- _Edit difference data_:
+ + +

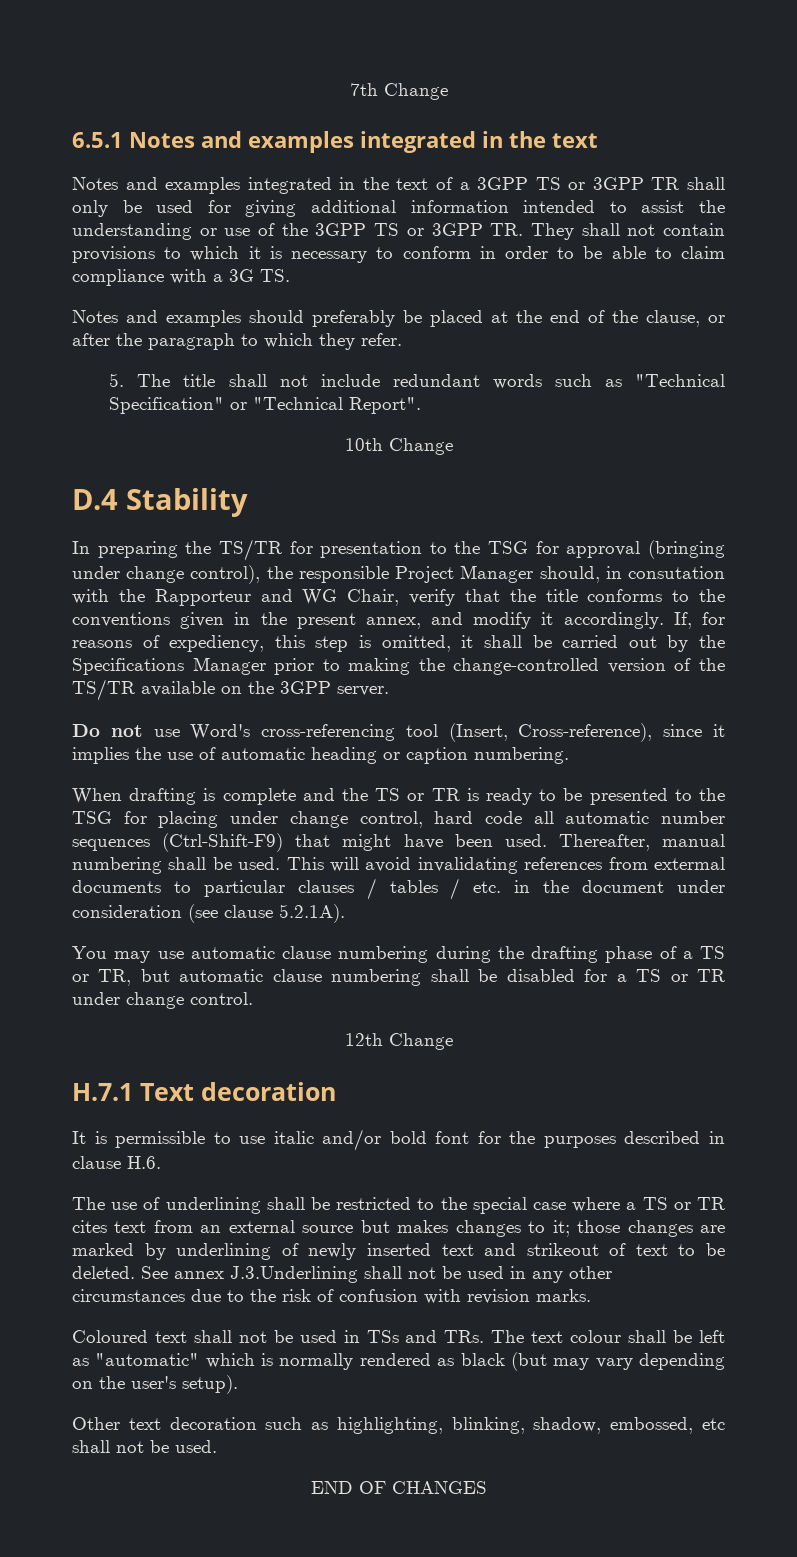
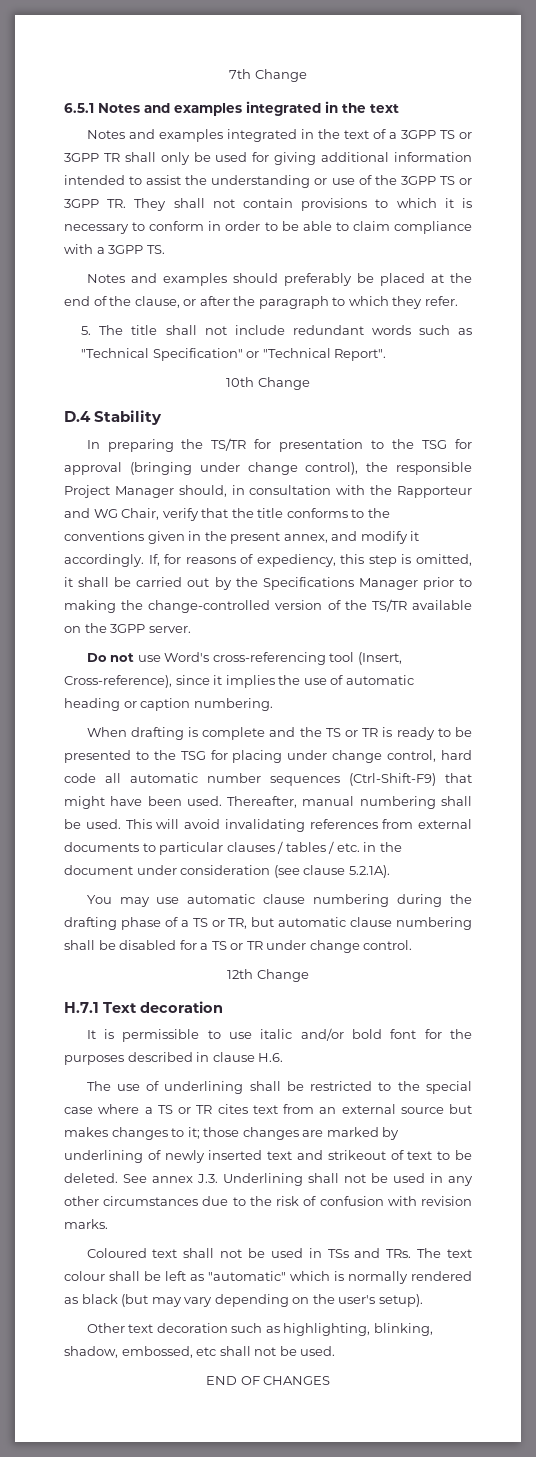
- Notes and examples integrated in the text of a 3GPP TS or 3GPP TR shall only be used for giving additional information intended to assist the understanding or use of the 3GPP TS or 3GPP TR. They shall not contain provisions to which it is necessary to conform in order to be able to claim compliance with a 3G TS.
+ Notes and examples integrated in the text of a 3GPP TS or 3GPP TR shall only be used for giving additional information intended to assist the understanding or use of the 3GPP TS or 3GPP TR. They shall not contain provisions to which it is necessary to conform in order to be able to claim compliance with a 3GPP TS.
- In preparing the TS/TR for presentation to the TSG for approval (bringing under change control), the responsible Project Manager should, in consutation with the Rapporteur and WG Chair, verify that the title conforms to the conventions given in the present annex, and modify it accordingly.
+ In preparing the TS/TR for presentation to the TSG for approval (bringing under change control), the responsible Project Manager should, in consultation with the Rapporteur and WG Chair, verify that the title conforms to the conventions given in the present annex, and modify it accordingly.
- This will avoid invalidating references from extermal documents to particular clauses / tables / etc. in the document under consideration (see clause 5.2.1A).
+ This will avoid invalidating references from external documents to particular clauses / tables / etc. in the document under consideration (see clause 5.2.1A).
- See annex J.3.Underlining shall not be used in any other circumstances due to the risk of confusion with revision marks.
+ See annex J.3. Underlining shall not be used in any other circumstances due to the risk of confusion with revision marks.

+ + +

- _AIM OF THE TASK_:
Lines that include the word "order" — how many are there in the data? Answer with the number alone.

- _EXERCISE RESPONSE_:
2